*Problem details*
Where the data below shows a picture, leave that picture out and copy the rest exactly.

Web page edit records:
Segment Open
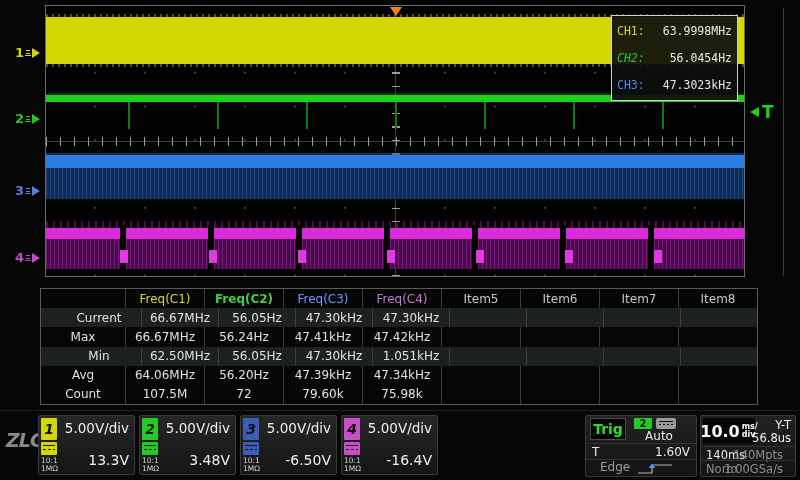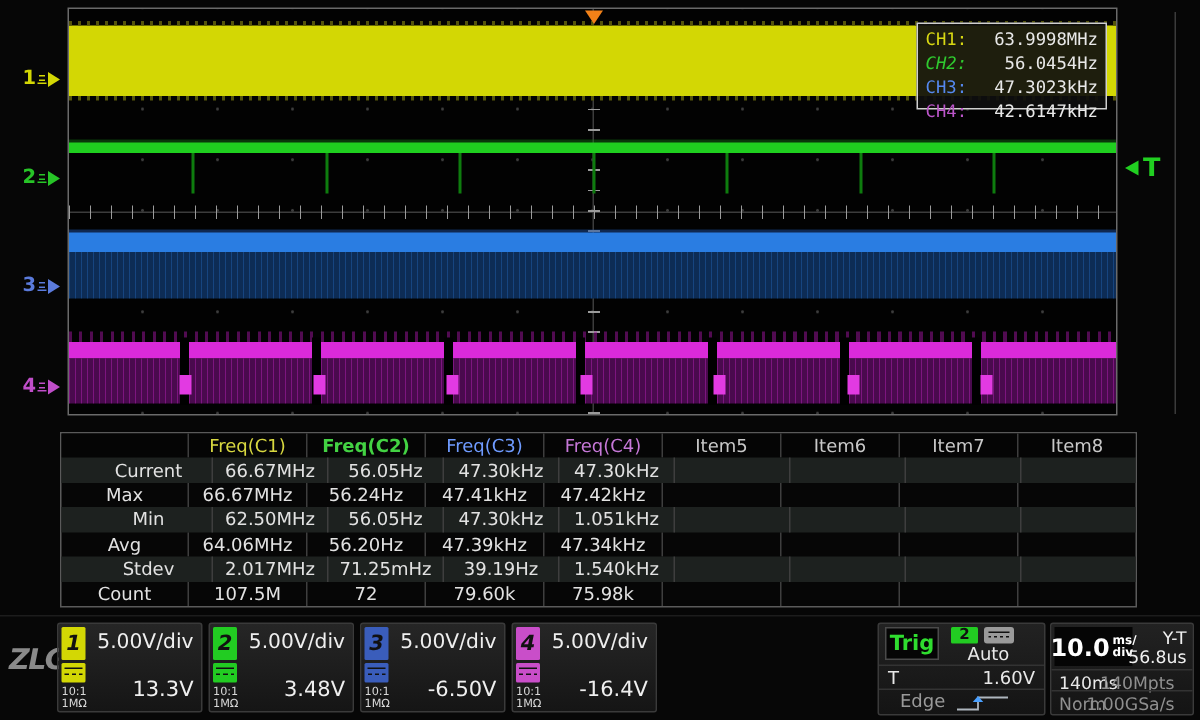--- a/index.html
+++ b/index.html
@@ -71,7 +71,7 @@
     border-bottom:5px solid transparent; border-right:9px solid #21cf21; }
 
   
-  .freqbox { position:absolute; left:611px; top:15px; width:127px; height:58px;
+  .freqbox { position:absolute; left:611px; top:15px; width:127px; height:86px;
     background:rgba(14,14,14,.92); border:1px solid #cfcfcf; padding:2px 5px;
     display:flex; flex-direction:column; justify-content:space-around;
     font-family:"DejaVu Sans Mono", monospace; font-size:11.5px; }

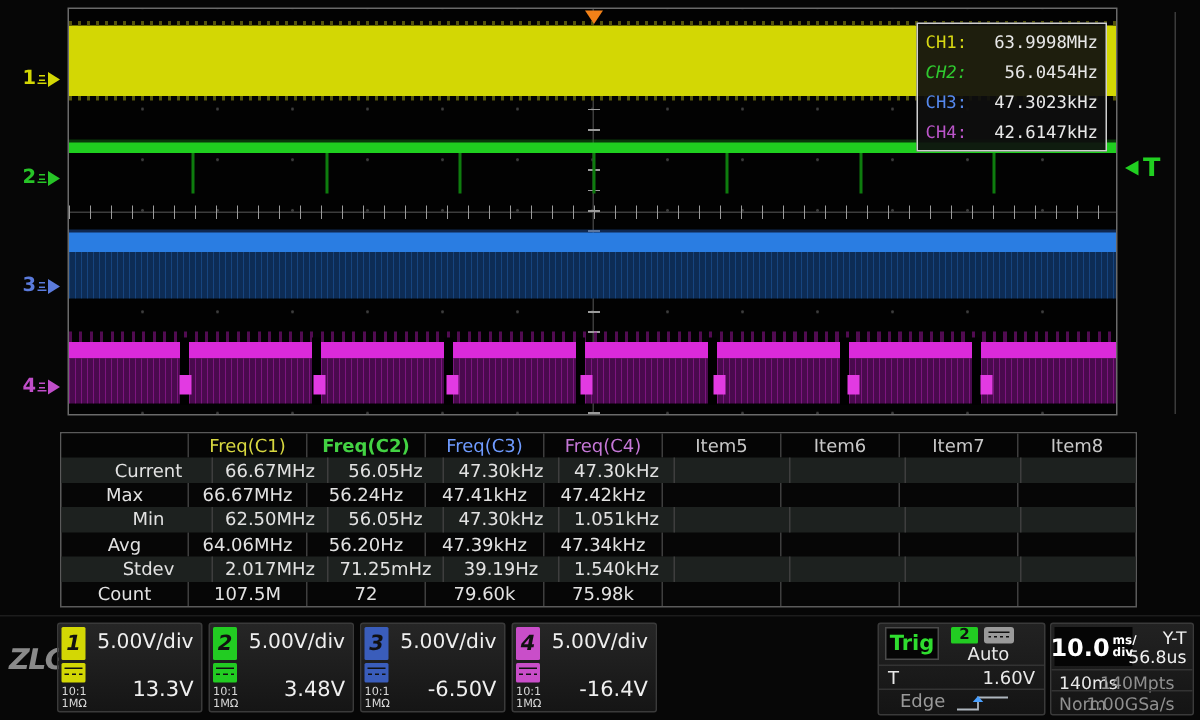--- a/index.html
+++ b/index.html
@@ -219,10 +219,6 @@
       <span class="fc3">CH3:</span>
       <span class="fv">47.3023kHz</span>
     </div>
-    <div class="freqrow">
-      <span class="fc4">CH4:</span>
-      <span class="fv">42.6147kHz</span>
-    </div>
   </div>
 
   <div class="mtable">

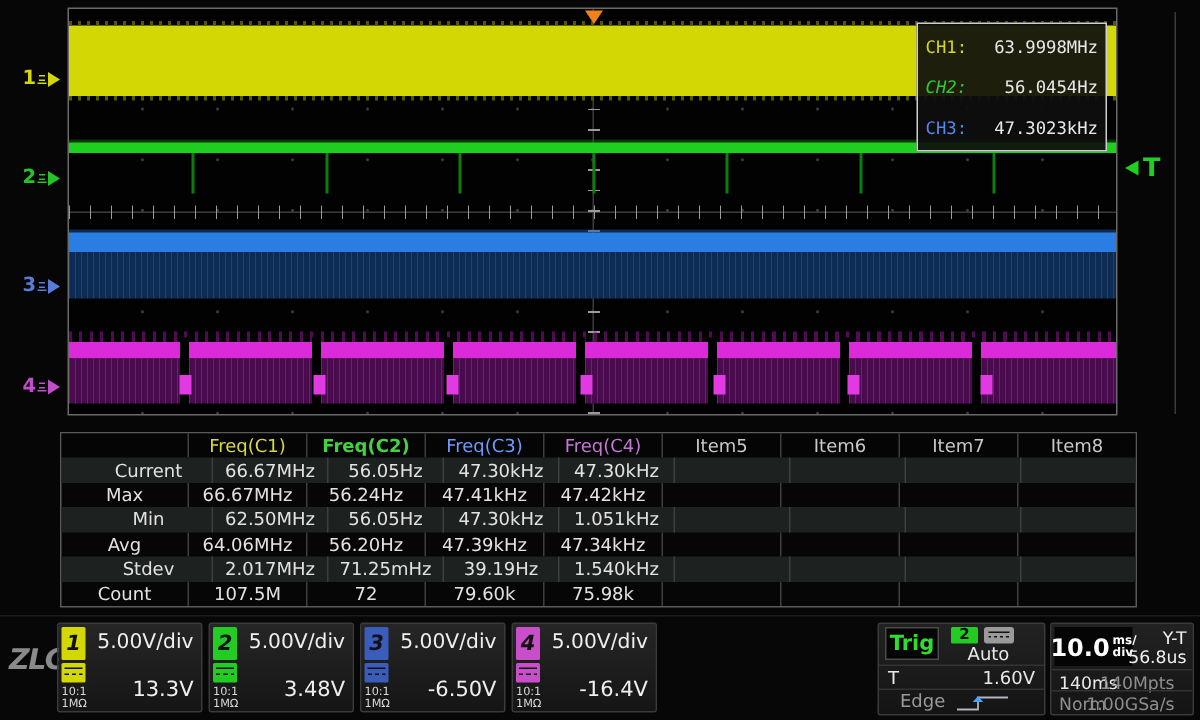--- a/index.html
+++ b/index.html
@@ -277,17 +277,6 @@
       <div class="tcell"></div>
       <div class="tcell"></div>
     </div>
-    <div class="trow stripe">
-      <div class="tcell tlabel">Stdev</div>
-      <div class="tcell">2.017MHz</div>
-      <div class="tcell">71.25mHz</div>
-      <div class="tcell">39.19Hz</div>
-      <div class="tcell">1.540kHz</div>
-      <div class="tcell"></div>
-      <div class="tcell"></div>
-      <div class="tcell"></div>
-      <div class="tcell"></div>
-    </div>
     <div class="trow">
       <div class="tcell tlabel">Count</div>
       <div class="tcell">107.5M</div>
Segment Closed
*Written reply*
--- a/index.html
+++ b/index.html
@@ -71,7 +71,7 @@
     border-bottom:5px solid transparent; border-right:9px solid #21cf21; }
 
   
-  .freqbox { position:absolute; left:611px; top:15px; width:127px; height:58px;
+  .freqbox { position:absolute; left:611px; top:15px; width:127px; height:86px;
     background:rgba(14,14,14,.92); border:1px solid #cfcfcf; padding:2px 5px;
     display:flex; flex-direction:column; justify-content:space-around;
     font-family:"DejaVu Sans Mono", monospace; font-size:11.5px; }

--- a/index.html
+++ b/index.html
@@ -219,10 +219,6 @@
       <span class="fc3">CH3:</span>
       <span class="fv">47.3023kHz</span>
     </div>
-    <div class="freqrow">
-      <span class="fc4">CH4:</span>
-      <span class="fv">42.6147kHz</span>
-    </div>
   </div>
 
   <div class="mtable">

--- a/index.html
+++ b/index.html
@@ -277,17 +277,6 @@
       <div class="tcell"></div>
       <div class="tcell"></div>
     </div>
-    <div class="trow stripe">
-      <div class="tcell tlabel">Stdev</div>
-      <div class="tcell">2.017MHz</div>
-      <div class="tcell">71.25mHz</div>
-      <div class="tcell">39.19Hz</div>
-      <div class="tcell">1.540kHz</div>
-      <div class="tcell"></div>
-      <div class="tcell"></div>
-      <div class="tcell"></div>
-      <div class="tcell"></div>
-    </div>
     <div class="trow">
       <div class="tcell tlabel">Count</div>
       <div class="tcell">107.5M</div>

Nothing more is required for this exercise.